- **RECORDS**
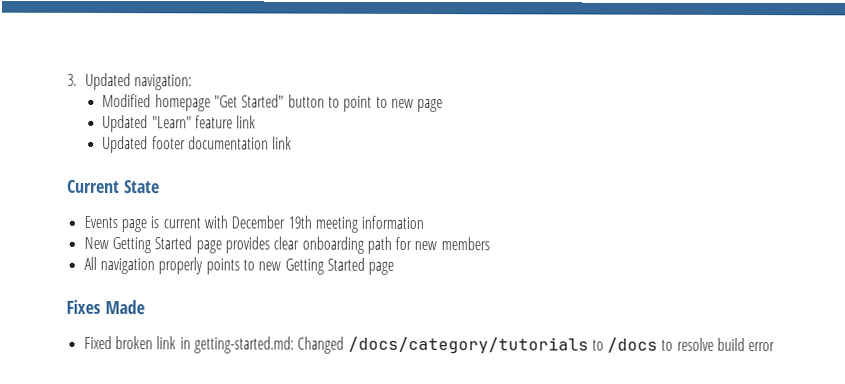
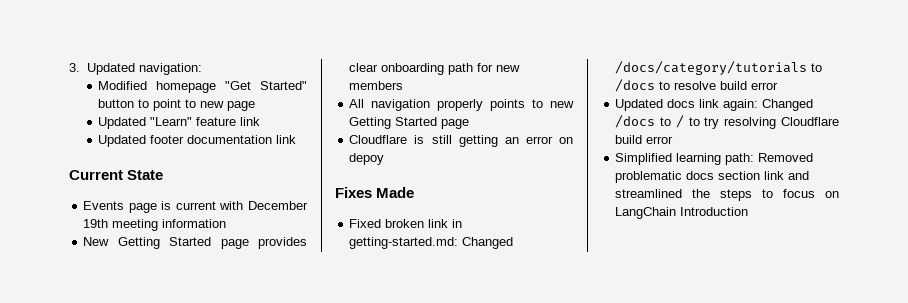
+ Cloudflare is still getting an error on depoy
+ Updated docs link again: Changed /docs to / to try resolving Cloudflare build error
+ Simplified learning path: Removed problematic docs section link and streamlined the steps to focus on LangChain Introduction

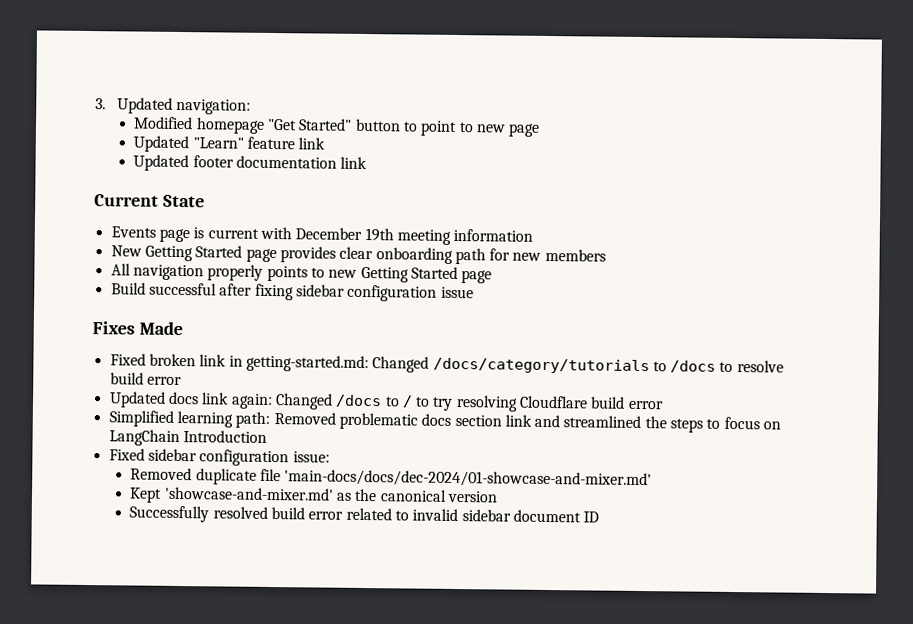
- Cloudflare is still getting an error on depoy
+ Build successful after fixing sidebar configuration issue
+ Fixed sidebar configuration issue:
+ Removed duplicate file 'main-docs/docs/dec-2024/01-showcase-and-mixer.md'
+ Kept 'showcase-and-mixer.md' as the canonical version
+ Successfully resolved build error related to invalid sidebar document ID

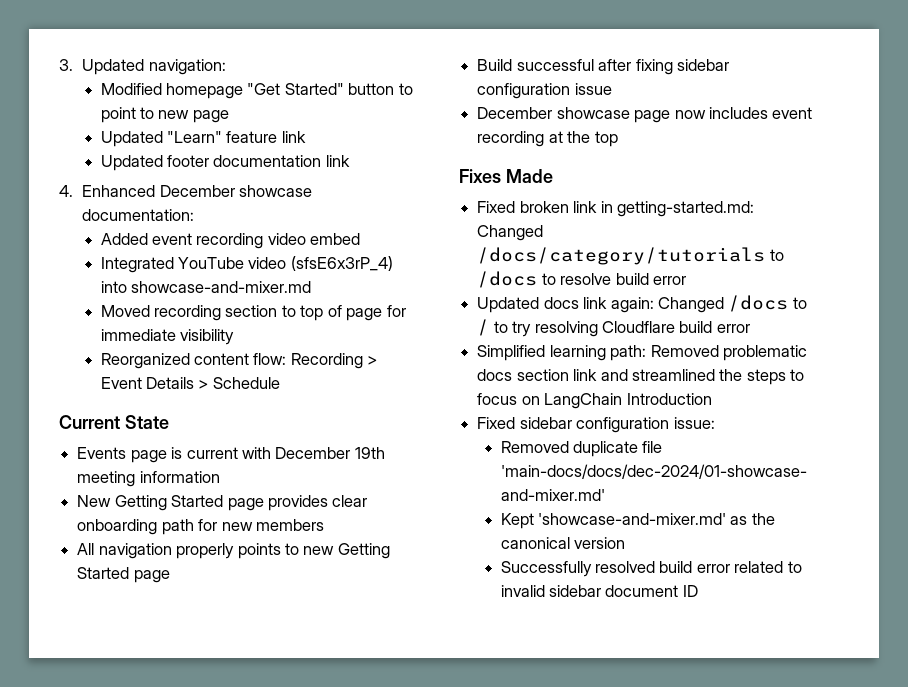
+ 4. Enhanced December showcase documentation:
+ Added event recording video embed
+ Integrated YouTube video (sfsE6x3rP_4) into showcase-and-mixer.md
+ Moved recording section to top of page for immediate visibility
+ Reorganized content flow: Recording > Event Details > Schedule
+ December showcase page now includes event recording at the top

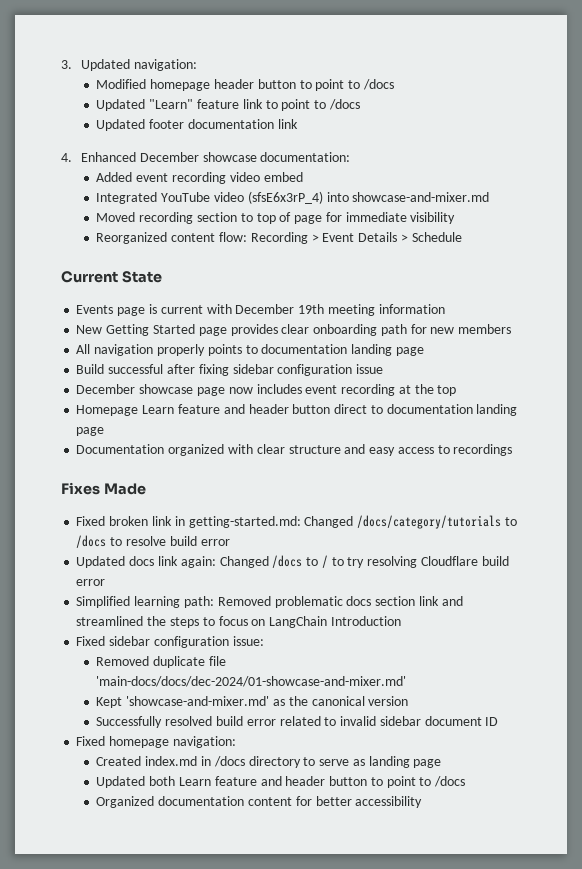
- Modified homepage "Get Started" button to point to new page
+ Modified homepage header button to point to /docs
- Updated "Learn" feature link
+ Updated "Learn" feature link to point to /docs
- All navigation properly points to new Getting Started page
+ All navigation properly points to documentation landing page
+ Homepage Learn feature and header button direct to documentation landing page
+ Documentation organized with clear structure and easy access to recordings
+ Fixed homepage navigation:
+ Created index.md in /docs directory to serve as landing page
+ Updated both Learn feature and header button to point to /docs
+ Organized documentation content for better accessibility

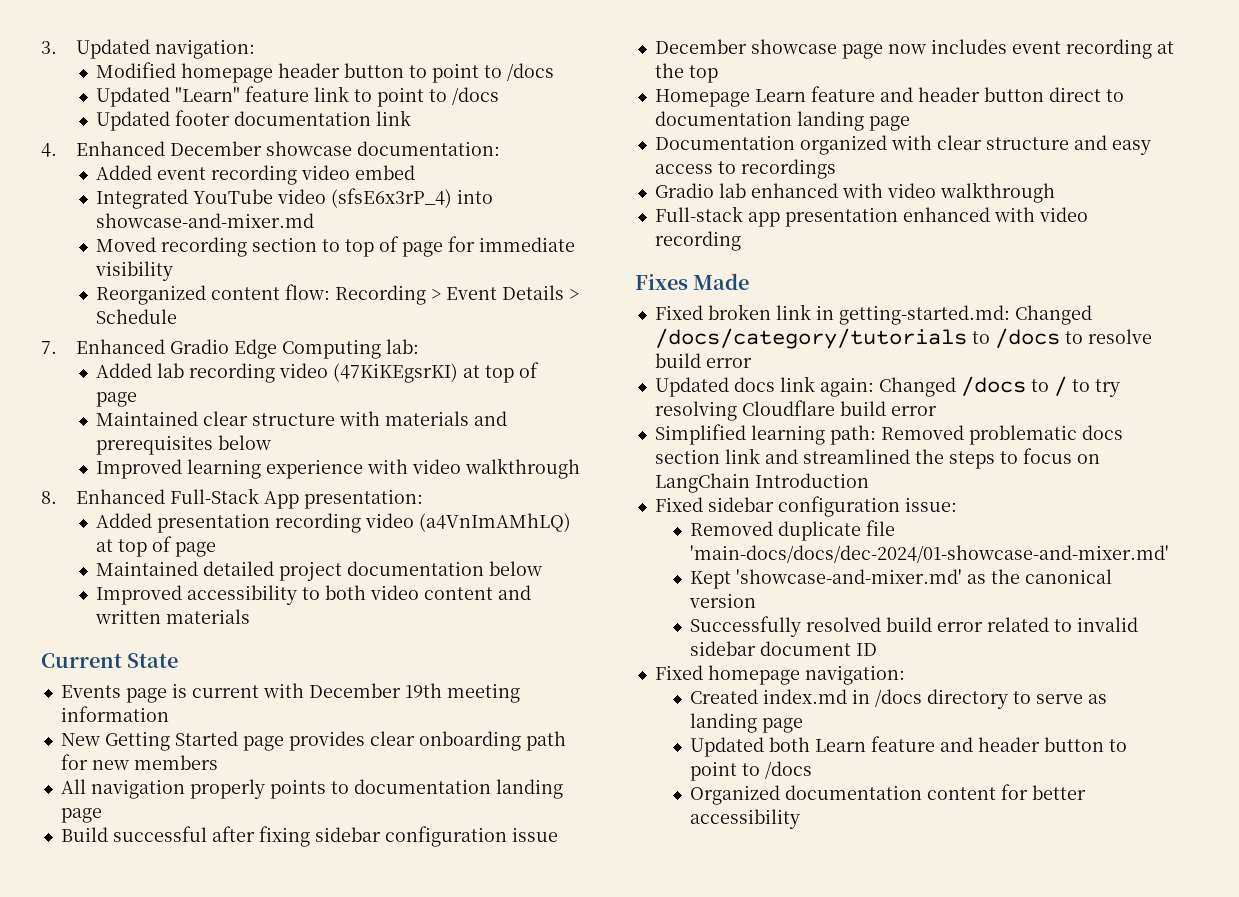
+ 7. Enhanced Gradio Edge Computing lab:
+ Added lab recording video (47KiKEgsrKI) at top of page
+ Maintained clear structure with materials and prerequisites below
+ Improved learning experience with video walkthrough
+ 8. Enhanced Full-Stack App presentation:
+ Added presentation recording video (a4VnImAMhLQ) at top of page
+ Maintained detailed project documentation below
+ Improved accessibility to both video content and written materials
+ Gradio lab enhanced with video walkthrough
+ Full-stack app presentation enhanced with video recording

- **INSTRUCTIONS FOR THE TASK**
Begin at the first line of the entries and stop after the line holding "Removed duplicate file"; repeat those lines exactly, but not the pictures.

- **YOUR SOLUTION**
+ Cloudflare is still getting an error on depoy
+ Updated docs link again: Changed /docs to / to try resolving Cloudflare build error
+ Simplified learning path: Removed problematic docs section link and streamlined the steps to focus on LangChain Introduction

- Cloudflare is still getting an error on depoy
+ Build successful after fixing sidebar configuration issue
+ Fixed sidebar configuration issue:
+ Removed duplicate file 'main-docs/docs/dec-2024/01-showcase-and-mixer.md'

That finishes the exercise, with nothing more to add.